We stored this information in the history_intro object returned by Model.fit(). We can convert this to a data frame and plot it:

PYTHON

import seaborn as sns
import pandas as pd

# convert the model history to a dataframe for plotting 
history_intro_df = pd.DataFrame.from_dict(history_intro.history)

# plot the loss and accuracy 
fig, axes = plt.subplots(1, 2)
fig.suptitle('cifar_model_intro')

sns.lineplot(ax=axes[0], data=history_intro_df[['loss', 'val_loss']])
sns.lineplot(ax=axes[1], data=history_intro_df[['accuracy', 'val_accuracy']])
two panel figure; the figure on the left illustrates the training loss starting at 1.5 and decreasing to 0.7 and the validation loss decreasing from 1.3 to 1.0 before leveling out; the figure on the right illustrates the training accuracy increasing from 0.45 to 0.75 and the validation accuracy increasing from 0.53 to 0.65 before leveling off

The two plots show how the model changed during training:

  • Loss (left): how wrong the model is — lower is better
  • Accuracy (right): how often the model is correct — higher is better

Each plot shows:

  • the training data (solid line)
  • the validation data (dashed line)

We expect:

  • loss to decrease over time
  • accuracy to increase over time
Challenge

Inspect the training curves

Look at the plots and answer:

  1. What happens to the loss during training?
  2. What happens to the accuracy?
  3. Do the training and validation lines behave similarly?
  4. Based on this, do you think the model will perform well on new data?
  • Loss decreases over time, which shows the model is improving
  • Accuracy increases over time
  • The validation lines improve at first, but then level off
  • This suggests the model is starting to overfit and may not perform as well on new data

What is overfitting?

In the plots, we can see that:

  • training performance keeps improving
  • validation performance stops improving

This is called overfitting. Overfitting happens when the model learns the training data too well, including details that don’t generalize to new data. As a result, the model performs well on the training data but less well on new images. Signs of overfitting include:

  • training loss keeps decreasing
  • validation loss stops improving or increases
  • training accuracy is much higher than validation accuracy

How can we address overfitting?

There are several ways to reduce overfitting. Common approaches include:

  • collecting more training data
  • simplifying the model (fewer layers or parameters)
  • adding techniques that help the model generalise better

These approaches aim to help the model focus on general patterns rather than memorising the training data. In a later episode, we’ll look at one of these techniques: dropout.

What did we do?


In this episode, we took our CNN and made it learn from data.

We:

  • compiled the model by choosing an optimizer, loss function, and metric
  • trained the model using Model.fit()
  • monitored how its performance changed during training

By plotting the loss and accuracy, we could see how well the model was learning and identify when it started to overfit.

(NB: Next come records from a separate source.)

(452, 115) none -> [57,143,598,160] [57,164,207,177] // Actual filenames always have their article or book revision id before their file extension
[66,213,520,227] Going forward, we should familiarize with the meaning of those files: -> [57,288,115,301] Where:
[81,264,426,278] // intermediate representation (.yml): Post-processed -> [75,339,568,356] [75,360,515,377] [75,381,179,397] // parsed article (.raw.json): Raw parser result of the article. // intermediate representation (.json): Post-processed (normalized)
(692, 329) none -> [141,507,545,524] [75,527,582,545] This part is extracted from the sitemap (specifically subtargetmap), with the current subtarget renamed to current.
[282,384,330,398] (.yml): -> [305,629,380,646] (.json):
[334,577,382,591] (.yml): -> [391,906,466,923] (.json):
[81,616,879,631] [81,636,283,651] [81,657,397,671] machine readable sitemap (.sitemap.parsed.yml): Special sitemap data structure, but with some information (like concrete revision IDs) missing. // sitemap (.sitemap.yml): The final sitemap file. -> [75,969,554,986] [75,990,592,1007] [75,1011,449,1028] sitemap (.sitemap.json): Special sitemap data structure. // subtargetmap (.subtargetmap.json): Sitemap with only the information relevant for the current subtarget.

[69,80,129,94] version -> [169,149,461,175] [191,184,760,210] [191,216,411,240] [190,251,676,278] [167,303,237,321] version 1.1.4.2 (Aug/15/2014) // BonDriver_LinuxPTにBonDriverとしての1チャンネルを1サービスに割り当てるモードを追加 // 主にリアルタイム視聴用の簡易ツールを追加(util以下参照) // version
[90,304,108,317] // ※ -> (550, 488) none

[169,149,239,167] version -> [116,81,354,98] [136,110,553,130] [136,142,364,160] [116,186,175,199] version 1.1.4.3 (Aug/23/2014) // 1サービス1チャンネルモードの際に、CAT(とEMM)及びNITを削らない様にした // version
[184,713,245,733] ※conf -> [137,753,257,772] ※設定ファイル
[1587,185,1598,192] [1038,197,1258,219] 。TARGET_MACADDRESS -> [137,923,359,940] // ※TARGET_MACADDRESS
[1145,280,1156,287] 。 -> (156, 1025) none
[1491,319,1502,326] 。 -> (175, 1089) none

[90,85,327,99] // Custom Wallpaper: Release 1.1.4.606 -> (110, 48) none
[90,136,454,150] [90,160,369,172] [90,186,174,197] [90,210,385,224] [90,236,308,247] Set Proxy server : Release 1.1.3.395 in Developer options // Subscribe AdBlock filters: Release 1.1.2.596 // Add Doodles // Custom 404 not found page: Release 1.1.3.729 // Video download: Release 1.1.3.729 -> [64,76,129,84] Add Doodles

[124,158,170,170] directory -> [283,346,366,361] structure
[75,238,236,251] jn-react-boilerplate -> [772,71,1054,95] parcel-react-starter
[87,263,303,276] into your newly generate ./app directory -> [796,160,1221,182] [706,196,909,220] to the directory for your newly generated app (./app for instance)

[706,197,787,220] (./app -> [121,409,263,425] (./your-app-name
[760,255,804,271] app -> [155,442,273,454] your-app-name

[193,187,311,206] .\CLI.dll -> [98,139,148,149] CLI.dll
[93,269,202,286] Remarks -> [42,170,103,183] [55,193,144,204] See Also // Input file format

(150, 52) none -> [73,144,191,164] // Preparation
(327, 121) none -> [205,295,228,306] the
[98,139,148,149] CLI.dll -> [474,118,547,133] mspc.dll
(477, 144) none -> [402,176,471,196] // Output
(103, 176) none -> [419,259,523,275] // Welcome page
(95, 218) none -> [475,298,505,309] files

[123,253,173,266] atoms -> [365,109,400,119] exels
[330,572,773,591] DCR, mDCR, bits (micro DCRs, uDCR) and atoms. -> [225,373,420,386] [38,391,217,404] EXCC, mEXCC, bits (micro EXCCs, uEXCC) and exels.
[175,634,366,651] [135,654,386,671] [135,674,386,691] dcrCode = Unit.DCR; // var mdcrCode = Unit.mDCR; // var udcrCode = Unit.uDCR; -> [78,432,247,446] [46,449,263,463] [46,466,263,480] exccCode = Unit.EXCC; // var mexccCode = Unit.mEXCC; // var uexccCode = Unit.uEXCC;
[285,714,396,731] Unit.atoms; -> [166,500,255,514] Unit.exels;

We now have a trained model, and understand how to check whether it is learning effectively. In the next part of the workflow, we’ll use this model to make predictions and evaluate how well it performs on new data.

Key Points
  • Use Model.compile() to set how a model will learn.
  • The optimizer controls how the model updates its weights.
  • The loss function measures how wrong the model’s predictions are.
  • Metrics such as accuracy tell us how well the model is performing.
  • Use Model.fit() to train the model on data.
  • Training and validation loss and accuracy help us monitor learning.
  • Overfitting occurs when a model performs well on training data but less well on new data.